What the exercise asks - From the entries below, copy out every line with "subscription" in it.

BEGIN Listed entries

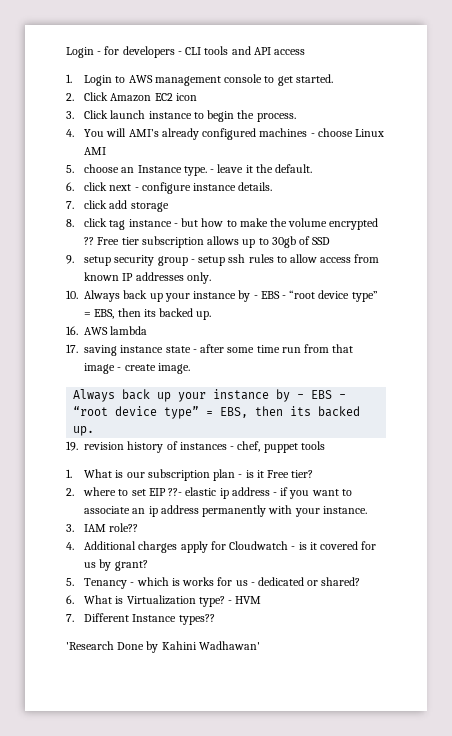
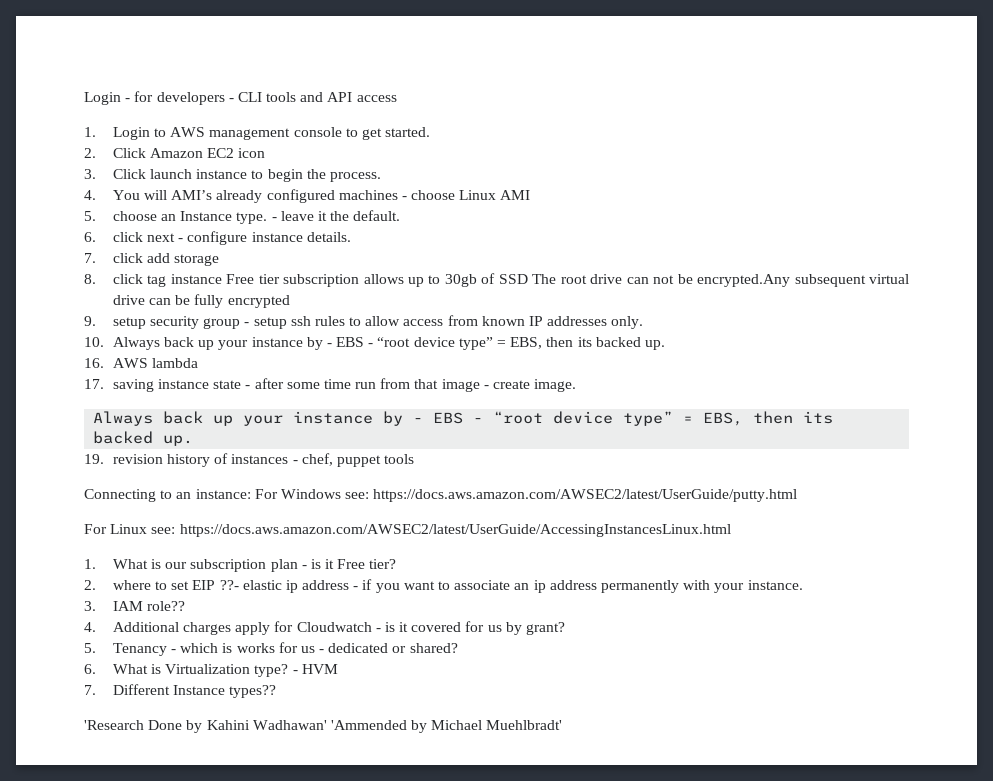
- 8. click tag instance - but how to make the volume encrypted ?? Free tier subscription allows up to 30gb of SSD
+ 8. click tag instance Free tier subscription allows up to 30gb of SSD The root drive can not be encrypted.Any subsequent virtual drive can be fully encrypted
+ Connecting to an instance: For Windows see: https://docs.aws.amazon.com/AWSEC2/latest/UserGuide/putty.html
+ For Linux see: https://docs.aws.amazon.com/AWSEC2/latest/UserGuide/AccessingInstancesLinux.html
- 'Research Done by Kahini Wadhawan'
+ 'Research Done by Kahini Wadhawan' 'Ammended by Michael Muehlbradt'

END Listed entries

Expected output -
- 8. click tag instance - but how to make the volume encrypted ?? Free tier subscription allows up to 30gb of SSD
+ 8. click tag instance Free tier subscription allows up to 30gb of SSD The root drive can not be encrypted.Any subsequent virtual drive can be fully encrypted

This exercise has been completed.